Credit: odelebeauty.com
How To Build A Hair Routine For Your Porosity And Curl Type
Now that you know your porosity and curl type, you can build a targeted routine. Here’s how to start.
Step 1: Cleanse
- Low porosity: Use a clarifying shampoo once a month. Co-wash (conditioner washing) or use gentle shampoos the rest of the time to avoid buildup.
- Medium porosity: Alternate between moisturizing and clarifying shampoos as needed.
- High porosity: Use sulfate-free, hydrating shampoos. Avoid harsh cleansers to prevent more cuticle damage.
Example routine: 3B high porosity hair thrives with a weekly sulfate-free wash and a moisturizing co-wash midweek.

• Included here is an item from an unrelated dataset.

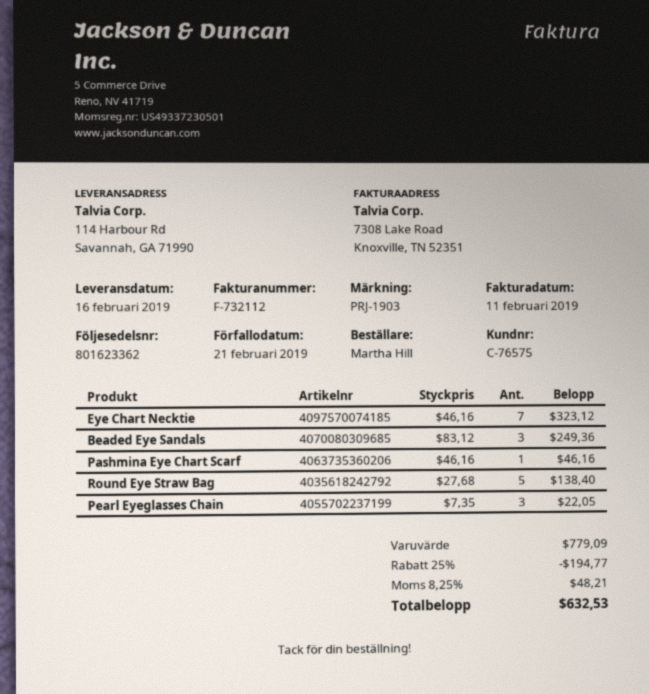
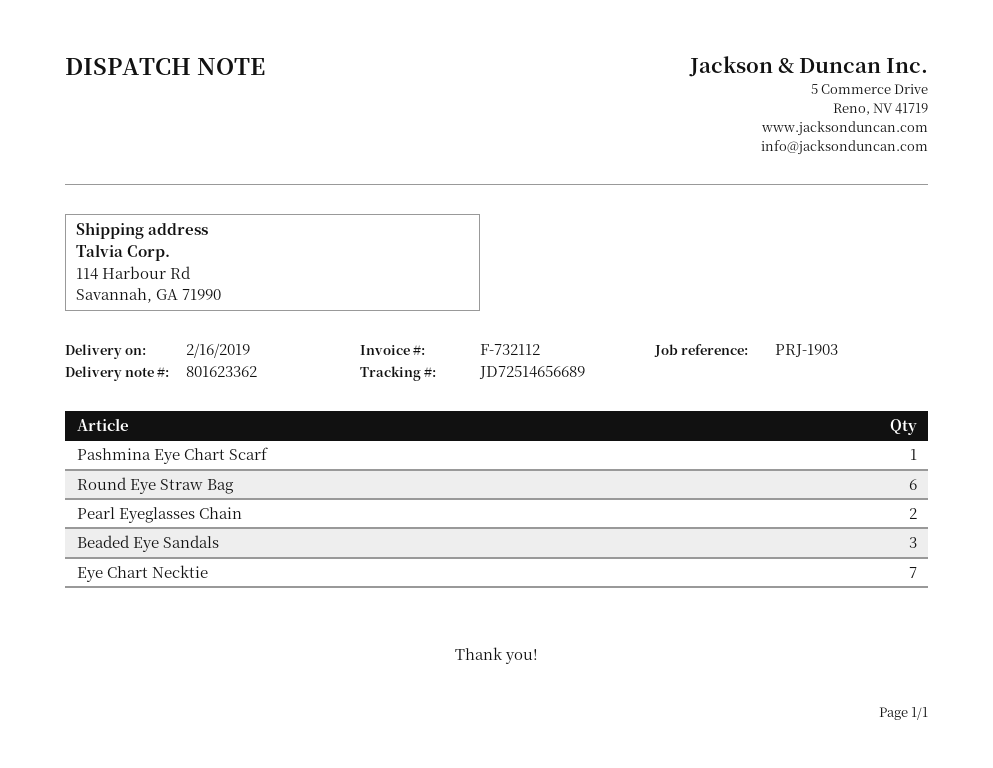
Round Eye Straw Bag: 5 -> 6
Pearl Eyeglasses Chain: 3 -> 2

Step 2: Condition And Deep Condition
- Low porosity: Use lightweight conditioners. Deep condition with heat (warm towel or cap) to help moisture penetrate.
- Medium porosity: Deep condition every 2-3 washes for flexibility and shine.

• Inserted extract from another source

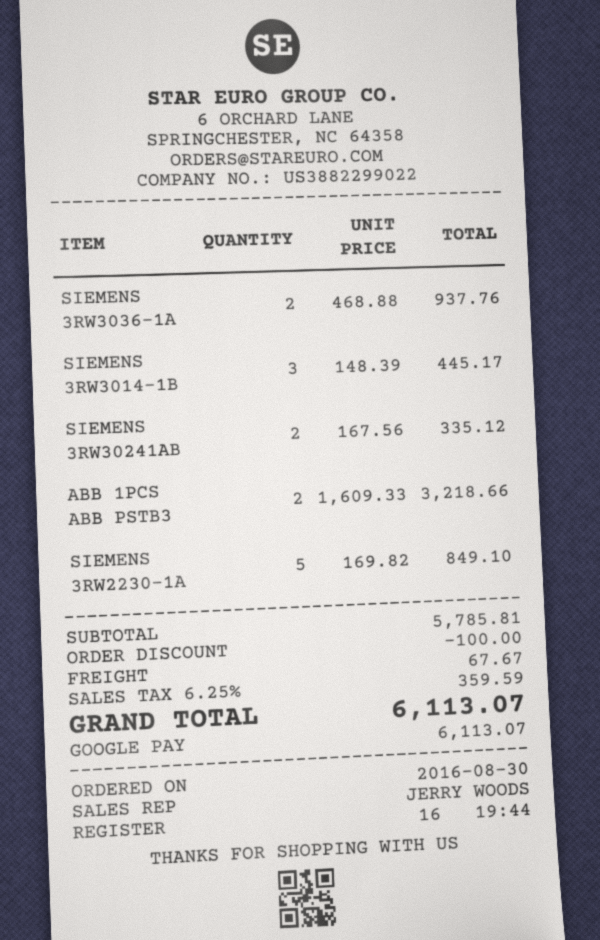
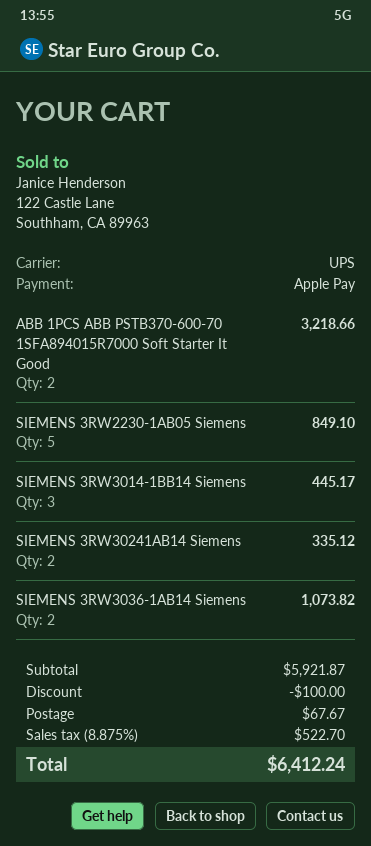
payment method: Google Pay -> Apple Pay
SIEMENS 3RW3036-1A: 2 for 937.76 -> 2 for 1073.82
subtotal: 5785.81 -> 5921.87
tax: 6.25% = 359.59 -> 8.875% = 522.70
total: 6113.07 -> 6412.24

- High porosity: Always deep condition, preferably with protein treatments, to strengthen the cuticle.
Common mistake: Skipping deep conditioning if you have fine or wavy hair. All curl types benefit from the right kind of deep conditioning.
Step 3: Moisturize And Seal
- Low porosity: Use leave-in sprays or light creams. Avoid heavy oils—they just sit on top.
- Medium porosity: Layer leave-in conditioner with a cream or mousse for hold and softness.
- High porosity: Apply leave-in, then cream, then seal with oil or butter (known as the LOC or LCO method).
Experience-based tip: If your products bead up or flake, you might be using something too heavy for your porosity.
Step 4: Style
- Low porosity: Lightweight gels or mousses. Avoid stacking products.
- Medium porosity: Creams or gels as needed for definition.
- High porosity: Use richer stylers. Consider anti-humidity sprays.
Pro tip: Try “praying hands” or scrunching methods to encourage curl clumping and definition.
Step 5: Protect
- All porosity types: Protect hair at night with a satin/silk scarf or pillowcase to reduce friction and moisture loss.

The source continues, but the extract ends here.